Community Articles

hkropp · ‎09-26-2016

Controlling the environment of an application is vital for it's functionality and stability. Especially in a distributed environment it is important for developers to have control over the version of dependencies. In such an scenario it's a critical task to ensure possible conflicting requirements of multiple applications are not disturbing each other.

That is why frameworks like YARN ensure that each application is executed in a self-contained environment - typically in a Linux Container or Docker Container - that is controlled by the developer. In this post we show what this means for Python environments being used by Spark.

YARN Application Deployment

As mentioned earlier does YARN execute each application in a self-contained environment on each host. This ensures the execution in a controlled environment managed by individual developers. The way this works in a nutshell is that the dependency of an application are distributed to each node typically via HDFS.

: This figure simplifies the fact that HDFS is actually being used to distribute the application. See HDFS distributed cache for reference.

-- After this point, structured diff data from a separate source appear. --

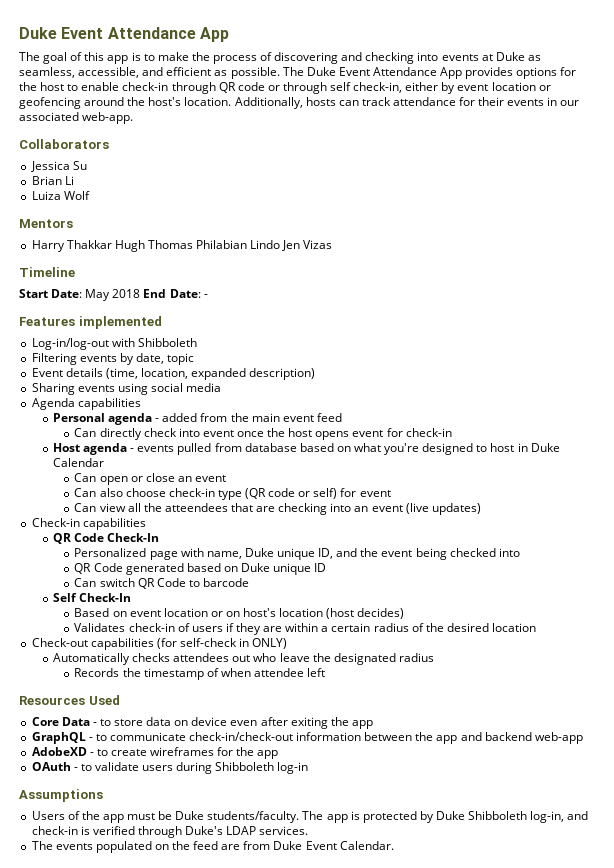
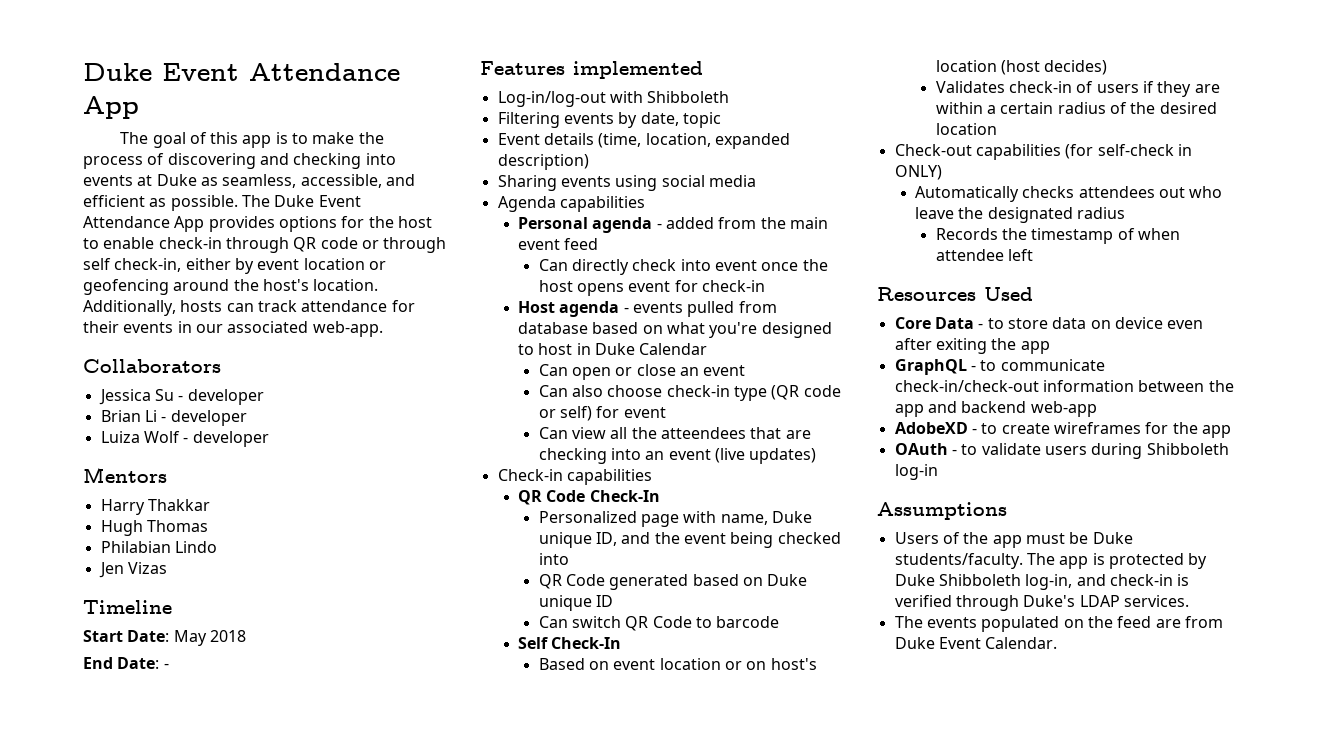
(87, 165) none -> [178,389,264,405] - developer
(74, 180) none -> [161,410,247,426] - developer
(90, 195) none -> [183,431,269,447] - developer
(112, 244) none -> (210, 505) //
(193, 244) none -> (208, 526) //
(281, 244) none -> (217, 547) //
(141, 293) none -> (246, 636) //

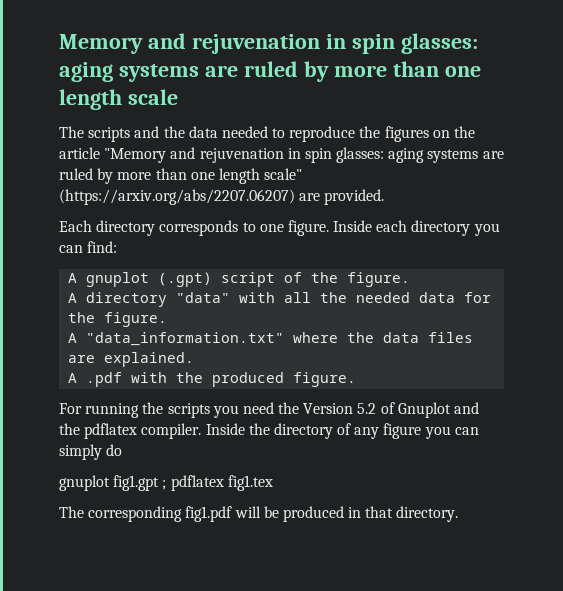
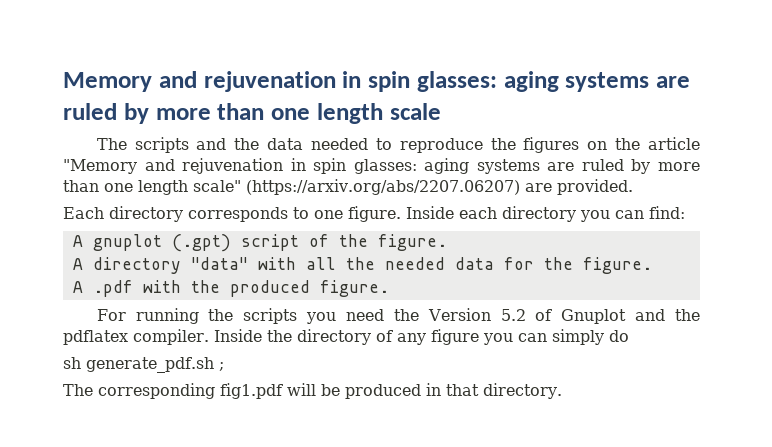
[68,332,474,346] [68,352,195,367] // A "data_information.txt" where the data files are explained. -> (652, 265) none
[59,475,160,491] gnuplot fig1.gpt -> [63,357,214,373] sh generate_pdf.sh
[170,475,273,491] pdflatex fig1.tex -> (224, 366) none

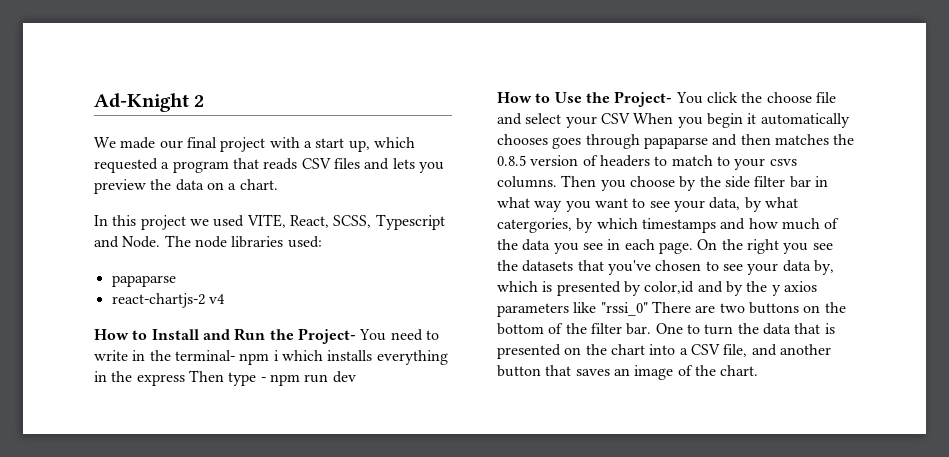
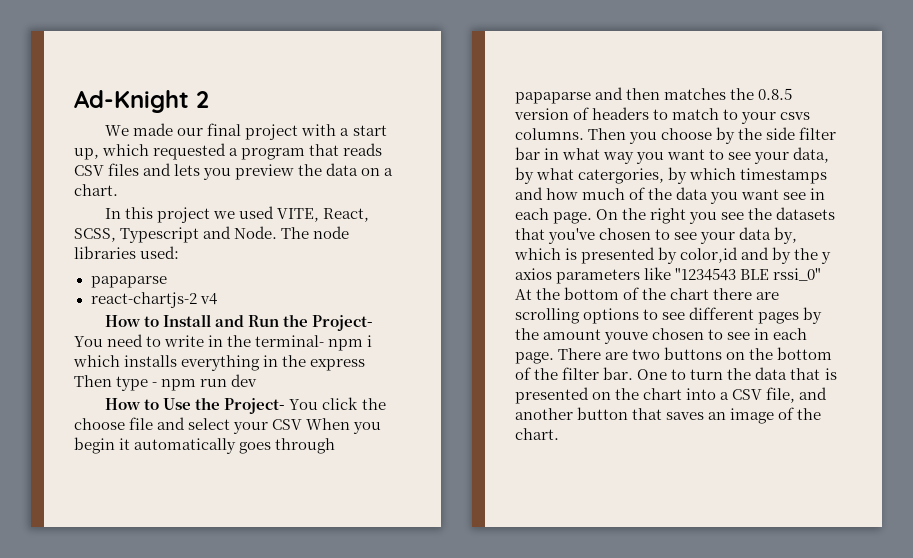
[497,134,548,145] chooses -> (237, 446) none
(579, 248) none -> [741,189,780,200] want
[600,302,648,316] "rssi_0" -> [675,268,822,281] [515,287,780,300] [515,307,823,324] [515,328,808,344] [515,352,554,364] "1234543 BLE rssi_0" At the bottom of the chart there are scrolling options to see different pages by the amount youve chosen to see in each page.

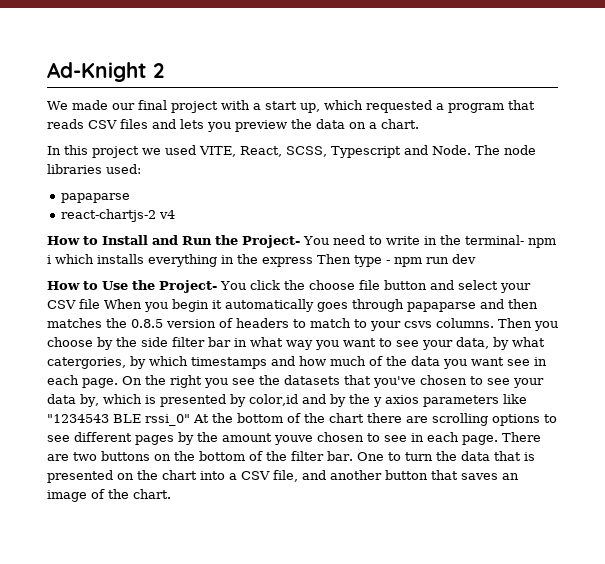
(154, 423) none -> [383,280,427,290] button
(303, 424) none -> [79,299,100,309] file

The files are uploaded to a staging folder /user/${username}/.${application} of the submitting user in HDFS. Because of the distributed architecture of HDFS it is ensured that multiple nodes have local copies of the files. In fact to ensure that a large fraction of the cluster has a local copy of application files and does not need to download them over the network, the HDFS replication factor is set much higher for this files than 3. Often a number between 10 and 20 is chosen for the replication factor.

During the preparation of the container on a node you will notice in logs similar commands to the below example are being executed:

ln -sf "/hadoop/yarn/local/usercache/vagrant/filecache/72/pyspark.zip" "pyspark.zip"

The folder /hadoop/yarn/local/ is the configured location on each node where YARN stores it's needed files and logs locally. Creating a symbolic link like this inside the container makes the content of the zip file available. It is being referenced as "pyspark.zip".

Using Conda Env

For application developers this means that they can package and ship their controlled environment with each application. Other solutions like NFS or Amazon EFS shares are not needed, especially since solutions like shared folders makes for a bad architecture that is not designed to scale very well making the development of application less agile.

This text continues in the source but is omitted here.